Fixed Point Theory and Applications
Volume 2009 (2009), Article ID 314581, 19 pages
doi:10.1155/2009/314581
Research Article

Stability and Convergence Results Based on Fixed Point Theory for a Generalized Viscosity Iterative Scheme

IIDP. Faculty of Science and Technology, University of the Basque Country, Campus of Leioa (Bizkaia), P.O. Box 644, 48080 Bilbao, Spain

Received 18 February 2009; Accepted 27 April 2009

Academic Editor: Tomas Domínguez Benavides

Copyright © 2009 M. De la Sen. This is an open access article distributed under the Creative Commons Attribution License, which permits unrestricted use, distribution, and reproduction in any medium, provided the original work is properly cited.

Abstract

A generalization of Halpern's iteration is investigated on a compact convex subset of a smooth Banach space.

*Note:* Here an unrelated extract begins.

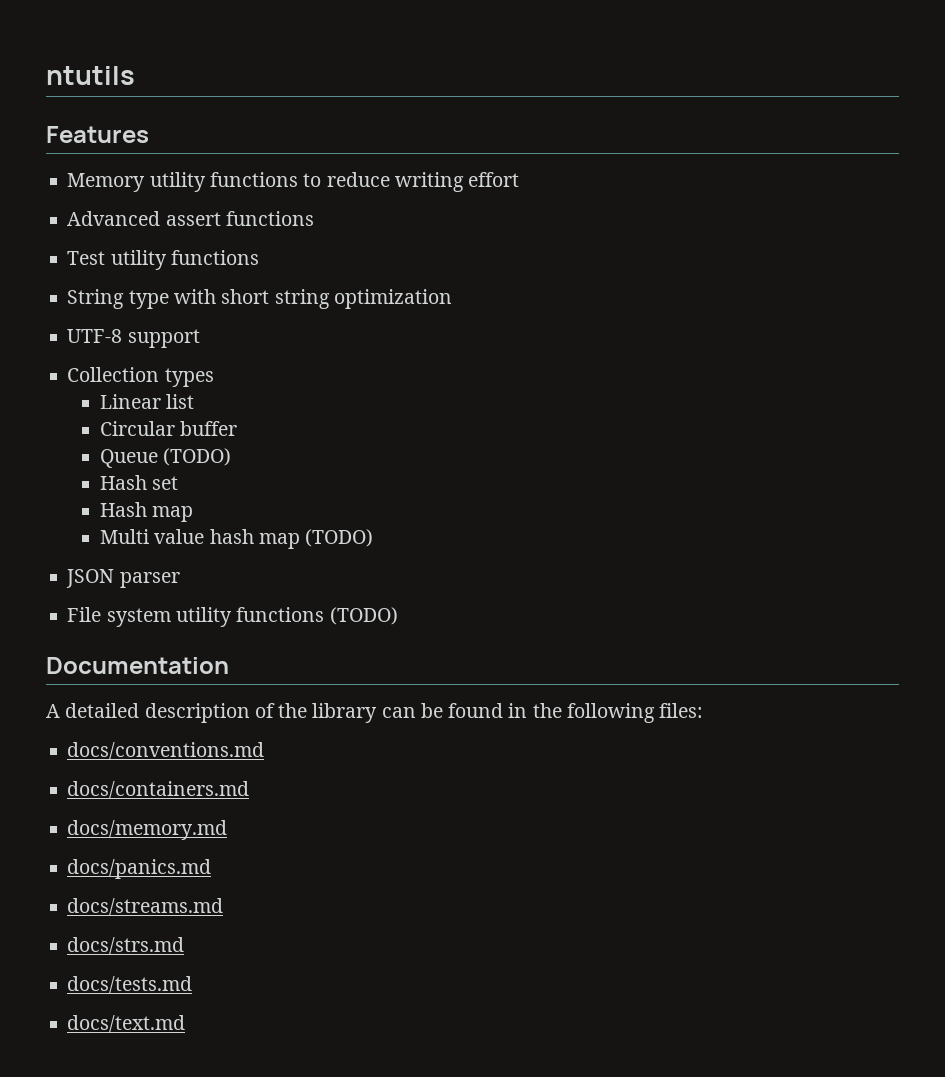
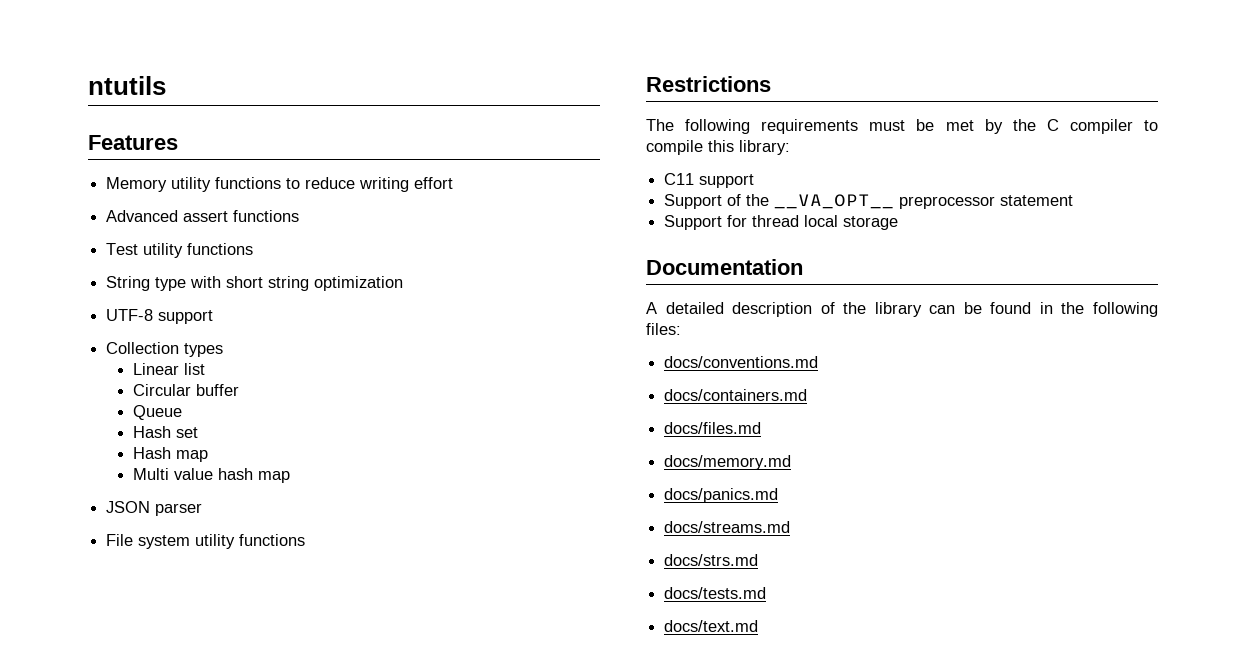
[163,448,232,466] (TODO) -> (183, 412) none
[305,529,374,547] (TODO) -> (291, 477) none
[329,607,398,625] (TODO) -> [646,76,771,92] [646,119,1158,134] [646,140,790,155] [664,173,755,188] [664,194,1074,209] [664,215,899,230] // Restrictions // The following requirements must be met by the C compiler to compile this library: // C11 support // Support of the __VA_OPT__ preprocessor statement // Support for thread local storage
(250, 790) none -> [664,422,762,434] // docs/files.md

The modified iteration process consists of a combination of a viscosity term, an external sequence, and a continuous nondecreasing function of a distance of points of an external sequence, which is not necessarily related to the solution of Halpern's iteration, a contractive mapping, and a nonexpansive one. The sum of the real coefficient sequences of four of the above terms is not required to be unity at each sample but it is assumed to converge asymptotically to unity. Halpern's iteration solution is proven to converge strongly to a unique fixed point of the asymptotically nonexpansive mapping.